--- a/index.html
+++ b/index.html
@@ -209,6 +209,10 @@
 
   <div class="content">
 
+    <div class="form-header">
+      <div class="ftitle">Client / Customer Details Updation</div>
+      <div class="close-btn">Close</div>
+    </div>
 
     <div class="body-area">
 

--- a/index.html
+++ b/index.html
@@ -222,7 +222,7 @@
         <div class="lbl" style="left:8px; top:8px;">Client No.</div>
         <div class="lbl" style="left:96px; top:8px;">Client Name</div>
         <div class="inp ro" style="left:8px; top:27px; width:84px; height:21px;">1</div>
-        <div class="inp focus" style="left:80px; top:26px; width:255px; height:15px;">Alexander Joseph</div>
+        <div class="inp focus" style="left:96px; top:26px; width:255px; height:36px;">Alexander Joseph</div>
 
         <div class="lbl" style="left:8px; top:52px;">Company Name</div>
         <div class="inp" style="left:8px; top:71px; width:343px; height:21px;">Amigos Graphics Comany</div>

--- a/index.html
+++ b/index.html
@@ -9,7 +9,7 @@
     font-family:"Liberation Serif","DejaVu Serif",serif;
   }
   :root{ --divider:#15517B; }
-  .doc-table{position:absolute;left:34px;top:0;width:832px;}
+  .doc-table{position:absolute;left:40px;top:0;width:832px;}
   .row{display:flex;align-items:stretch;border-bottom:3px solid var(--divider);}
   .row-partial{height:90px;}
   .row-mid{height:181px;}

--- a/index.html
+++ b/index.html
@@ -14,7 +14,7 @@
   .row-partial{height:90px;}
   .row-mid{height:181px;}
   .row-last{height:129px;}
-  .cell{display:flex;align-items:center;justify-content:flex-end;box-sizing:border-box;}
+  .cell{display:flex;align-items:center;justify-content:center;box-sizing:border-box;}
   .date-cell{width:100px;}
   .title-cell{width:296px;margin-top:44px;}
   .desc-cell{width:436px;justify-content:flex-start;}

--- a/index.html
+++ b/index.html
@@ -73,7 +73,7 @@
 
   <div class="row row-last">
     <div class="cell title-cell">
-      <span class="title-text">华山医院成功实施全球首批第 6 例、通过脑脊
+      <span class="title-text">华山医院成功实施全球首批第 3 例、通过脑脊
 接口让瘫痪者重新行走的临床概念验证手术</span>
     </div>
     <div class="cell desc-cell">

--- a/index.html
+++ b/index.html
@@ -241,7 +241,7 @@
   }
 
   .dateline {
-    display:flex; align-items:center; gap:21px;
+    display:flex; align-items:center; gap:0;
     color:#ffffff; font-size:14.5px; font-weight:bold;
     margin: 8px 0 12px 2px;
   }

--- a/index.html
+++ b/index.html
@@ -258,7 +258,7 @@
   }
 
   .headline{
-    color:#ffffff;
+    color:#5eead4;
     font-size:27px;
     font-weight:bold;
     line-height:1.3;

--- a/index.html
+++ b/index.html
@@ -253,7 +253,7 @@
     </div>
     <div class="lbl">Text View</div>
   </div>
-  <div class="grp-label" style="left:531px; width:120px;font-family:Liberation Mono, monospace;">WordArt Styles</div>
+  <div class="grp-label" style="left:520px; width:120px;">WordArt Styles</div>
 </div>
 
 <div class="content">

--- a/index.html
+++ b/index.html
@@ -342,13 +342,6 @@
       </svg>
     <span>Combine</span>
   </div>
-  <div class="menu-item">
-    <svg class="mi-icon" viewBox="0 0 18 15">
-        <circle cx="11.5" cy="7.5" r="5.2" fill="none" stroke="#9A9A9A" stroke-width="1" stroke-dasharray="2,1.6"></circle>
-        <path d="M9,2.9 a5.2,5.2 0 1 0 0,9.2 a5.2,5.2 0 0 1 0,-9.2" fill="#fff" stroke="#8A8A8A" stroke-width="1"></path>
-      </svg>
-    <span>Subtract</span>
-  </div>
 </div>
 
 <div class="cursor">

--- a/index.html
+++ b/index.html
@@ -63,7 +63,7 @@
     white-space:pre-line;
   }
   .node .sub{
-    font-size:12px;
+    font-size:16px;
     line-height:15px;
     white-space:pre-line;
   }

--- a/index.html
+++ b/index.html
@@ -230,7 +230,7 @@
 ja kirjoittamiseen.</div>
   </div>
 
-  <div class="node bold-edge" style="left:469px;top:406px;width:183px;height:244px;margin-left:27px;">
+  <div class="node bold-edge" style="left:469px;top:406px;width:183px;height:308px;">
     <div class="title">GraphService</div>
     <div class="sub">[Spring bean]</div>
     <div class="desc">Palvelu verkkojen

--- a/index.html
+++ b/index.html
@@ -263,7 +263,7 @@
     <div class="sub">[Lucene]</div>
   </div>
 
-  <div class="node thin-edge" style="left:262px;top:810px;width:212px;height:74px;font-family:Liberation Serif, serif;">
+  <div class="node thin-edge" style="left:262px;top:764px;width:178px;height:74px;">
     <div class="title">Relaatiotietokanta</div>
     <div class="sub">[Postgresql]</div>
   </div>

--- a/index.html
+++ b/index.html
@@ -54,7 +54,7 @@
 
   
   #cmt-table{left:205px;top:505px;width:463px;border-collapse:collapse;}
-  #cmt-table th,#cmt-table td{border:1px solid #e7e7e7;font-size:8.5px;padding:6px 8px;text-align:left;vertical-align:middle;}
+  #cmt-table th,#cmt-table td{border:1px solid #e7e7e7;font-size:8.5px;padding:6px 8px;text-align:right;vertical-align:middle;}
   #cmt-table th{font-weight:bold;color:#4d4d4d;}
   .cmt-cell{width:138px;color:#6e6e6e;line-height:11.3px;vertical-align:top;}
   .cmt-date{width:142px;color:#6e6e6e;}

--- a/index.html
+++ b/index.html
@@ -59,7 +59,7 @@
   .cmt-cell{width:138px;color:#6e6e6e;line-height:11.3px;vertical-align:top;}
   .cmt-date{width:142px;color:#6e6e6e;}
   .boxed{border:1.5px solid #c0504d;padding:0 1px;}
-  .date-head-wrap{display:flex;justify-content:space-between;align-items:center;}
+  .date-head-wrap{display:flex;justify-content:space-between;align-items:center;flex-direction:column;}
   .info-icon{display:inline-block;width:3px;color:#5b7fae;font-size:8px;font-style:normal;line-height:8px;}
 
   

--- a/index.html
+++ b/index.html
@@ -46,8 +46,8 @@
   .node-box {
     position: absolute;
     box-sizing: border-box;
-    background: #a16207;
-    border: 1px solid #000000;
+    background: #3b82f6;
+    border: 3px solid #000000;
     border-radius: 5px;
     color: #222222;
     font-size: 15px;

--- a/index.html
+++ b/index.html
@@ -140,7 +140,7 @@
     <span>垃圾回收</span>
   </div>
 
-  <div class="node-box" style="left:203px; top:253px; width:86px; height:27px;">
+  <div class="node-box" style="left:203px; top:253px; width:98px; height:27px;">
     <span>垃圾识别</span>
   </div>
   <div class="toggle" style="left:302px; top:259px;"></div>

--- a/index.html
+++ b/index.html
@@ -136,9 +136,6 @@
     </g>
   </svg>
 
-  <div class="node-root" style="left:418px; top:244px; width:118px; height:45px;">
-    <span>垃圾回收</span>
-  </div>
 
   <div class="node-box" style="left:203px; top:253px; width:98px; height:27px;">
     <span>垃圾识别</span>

......

TASK DETAILS | Output the whole listing word for word.

SOLUTION BELOW |
--- a/index.html
+++ b/index.html
@@ -209,6 +209,10 @@
 
   <div class="content">
 
+    <div class="form-header">
+      <div class="ftitle">Client / Customer Details Updation</div>
+      <div class="close-btn">Close</div>
+    </div>
 
     <div class="body-area">
 

--- a/index.html
+++ b/index.html
@@ -222,7 +222,7 @@
         <div class="lbl" style="left:8px; top:8px;">Client No.</div>
         <div class="lbl" style="left:96px; top:8px;">Client Name</div>
         <div class="inp ro" style="left:8px; top:27px; width:84px; height:21px;">1</div>
-        <div class="inp focus" style="left:80px; top:26px; width:255px; height:15px;">Alexander Joseph</div>
+        <div class="inp focus" style="left:96px; top:26px; width:255px; height:36px;">Alexander Joseph</div>
 
         <div class="lbl" style="left:8px; top:52px;">Company Name</div>
         <div class="inp" style="left:8px; top:71px; width:343px; height:21px;">Amigos Graphics Comany</div>

--- a/index.html
+++ b/index.html
@@ -9,7 +9,7 @@
     font-family:"Liberation Serif","DejaVu Serif",serif;
   }
   :root{ --divider:#15517B; }
-  .doc-table{position:absolute;left:34px;top:0;width:832px;}
+  .doc-table{position:absolute;left:40px;top:0;width:832px;}
   .row{display:flex;align-items:stretch;border-bottom:3px solid var(--divider);}
   .row-partial{height:90px;}
   .row-mid{height:181px;}

--- a/index.html
+++ b/index.html
@@ -14,7 +14,7 @@
   .row-partial{height:90px;}
   .row-mid{height:181px;}
   .row-last{height:129px;}
-  .cell{display:flex;align-items:center;justify-content:flex-end;box-sizing:border-box;}
+  .cell{display:flex;align-items:center;justify-content:center;box-sizing:border-box;}
   .date-cell{width:100px;}
   .title-cell{width:296px;margin-top:44px;}
   .desc-cell{width:436px;justify-content:flex-start;}

--- a/index.html
+++ b/index.html
@@ -73,7 +73,7 @@
 
   <div class="row row-last">
     <div class="cell title-cell">
-      <span class="title-text">华山医院成功实施全球首批第 6 例、通过脑脊
+      <span class="title-text">华山医院成功实施全球首批第 3 例、通过脑脊
 接口让瘫痪者重新行走的临床概念验证手术</span>
     </div>
     <div class="cell desc-cell">

--- a/index.html
+++ b/index.html
@@ -241,7 +241,7 @@
   }
 
   .dateline {
-    display:flex; align-items:center; gap:21px;
+    display:flex; align-items:center; gap:0;
     color:#ffffff; font-size:14.5px; font-weight:bold;
     margin: 8px 0 12px 2px;
   }

--- a/index.html
+++ b/index.html
@@ -258,7 +258,7 @@
   }
 
   .headline{
-    color:#ffffff;
+    color:#5eead4;
     font-size:27px;
     font-weight:bold;
     line-height:1.3;

--- a/index.html
+++ b/index.html
@@ -253,7 +253,7 @@
     </div>
     <div class="lbl">Text View</div>
   </div>
-  <div class="grp-label" style="left:531px; width:120px;font-family:Liberation Mono, monospace;">WordArt Styles</div>
+  <div class="grp-label" style="left:520px; width:120px;">WordArt Styles</div>
 </div>
 
 <div class="content">

--- a/index.html
+++ b/index.html
@@ -342,13 +342,6 @@
       </svg>
     <span>Combine</span>
   </div>
-  <div class="menu-item">
-    <svg class="mi-icon" viewBox="0 0 18 15">
-        <circle cx="11.5" cy="7.5" r="5.2" fill="none" stroke="#9A9A9A" stroke-width="1" stroke-dasharray="2,1.6"></circle>
-        <path d="M9,2.9 a5.2,5.2 0 1 0 0,9.2 a5.2,5.2 0 0 1 0,-9.2" fill="#fff" stroke="#8A8A8A" stroke-width="1"></path>
-      </svg>
-    <span>Subtract</span>
-  </div>
 </div>
 
 <div class="cursor">

--- a/index.html
+++ b/index.html
@@ -63,7 +63,7 @@
     white-space:pre-line;
   }
   .node .sub{
-    font-size:12px;
+    font-size:16px;
     line-height:15px;
     white-space:pre-line;
   }

--- a/index.html
+++ b/index.html
@@ -230,7 +230,7 @@
 ja kirjoittamiseen.</div>
   </div>
 
-  <div class="node bold-edge" style="left:469px;top:406px;width:183px;height:244px;margin-left:27px;">
+  <div class="node bold-edge" style="left:469px;top:406px;width:183px;height:308px;">
     <div class="title">GraphService</div>
     <div class="sub">[Spring bean]</div>
     <div class="desc">Palvelu verkkojen

--- a/index.html
+++ b/index.html
@@ -263,7 +263,7 @@
     <div class="sub">[Lucene]</div>
   </div>
 
-  <div class="node thin-edge" style="left:262px;top:810px;width:212px;height:74px;font-family:Liberation Serif, serif;">
+  <div class="node thin-edge" style="left:262px;top:764px;width:178px;height:74px;">
     <div class="title">Relaatiotietokanta</div>
     <div class="sub">[Postgresql]</div>
   </div>

--- a/index.html
+++ b/index.html
@@ -54,7 +54,7 @@
 
   
   #cmt-table{left:205px;top:505px;width:463px;border-collapse:collapse;}
-  #cmt-table th,#cmt-table td{border:1px solid #e7e7e7;font-size:8.5px;padding:6px 8px;text-align:left;vertical-align:middle;}
+  #cmt-table th,#cmt-table td{border:1px solid #e7e7e7;font-size:8.5px;padding:6px 8px;text-align:right;vertical-align:middle;}
   #cmt-table th{font-weight:bold;color:#4d4d4d;}
   .cmt-cell{width:138px;color:#6e6e6e;line-height:11.3px;vertical-align:top;}
   .cmt-date{width:142px;color:#6e6e6e;}

--- a/index.html
+++ b/index.html
@@ -59,7 +59,7 @@
   .cmt-cell{width:138px;color:#6e6e6e;line-height:11.3px;vertical-align:top;}
   .cmt-date{width:142px;color:#6e6e6e;}
   .boxed{border:1.5px solid #c0504d;padding:0 1px;}
-  .date-head-wrap{display:flex;justify-content:space-between;align-items:center;}
+  .date-head-wrap{display:flex;justify-content:space-between;align-items:center;flex-direction:column;}
   .info-icon{display:inline-block;width:3px;color:#5b7fae;font-size:8px;font-style:normal;line-height:8px;}
 
   

--- a/index.html
+++ b/index.html
@@ -46,8 +46,8 @@
   .node-box {
     position: absolute;
     box-sizing: border-box;
-    background: #a16207;
-    border: 1px solid #000000;
+    background: #3b82f6;
+    border: 3px solid #000000;
     border-radius: 5px;
     color: #222222;
     font-size: 15px;

--- a/index.html
+++ b/index.html
@@ -140,7 +140,7 @@
     <span>垃圾回收</span>
   </div>
 
-  <div class="node-box" style="left:203px; top:253px; width:86px; height:27px;">
+  <div class="node-box" style="left:203px; top:253px; width:98px; height:27px;">
     <span>垃圾识别</span>
   </div>
   <div class="toggle" style="left:302px; top:259px;"></div>

--- a/index.html
+++ b/index.html
@@ -136,9 +136,6 @@
     </g>
   </svg>
 
-  <div class="node-root" style="left:418px; top:244px; width:118px; height:45px;">
-    <span>垃圾回收</span>
-  </div>
 
   <div class="node-box" style="left:203px; top:253px; width:98px; height:27px;">
     <span>垃圾识别</span>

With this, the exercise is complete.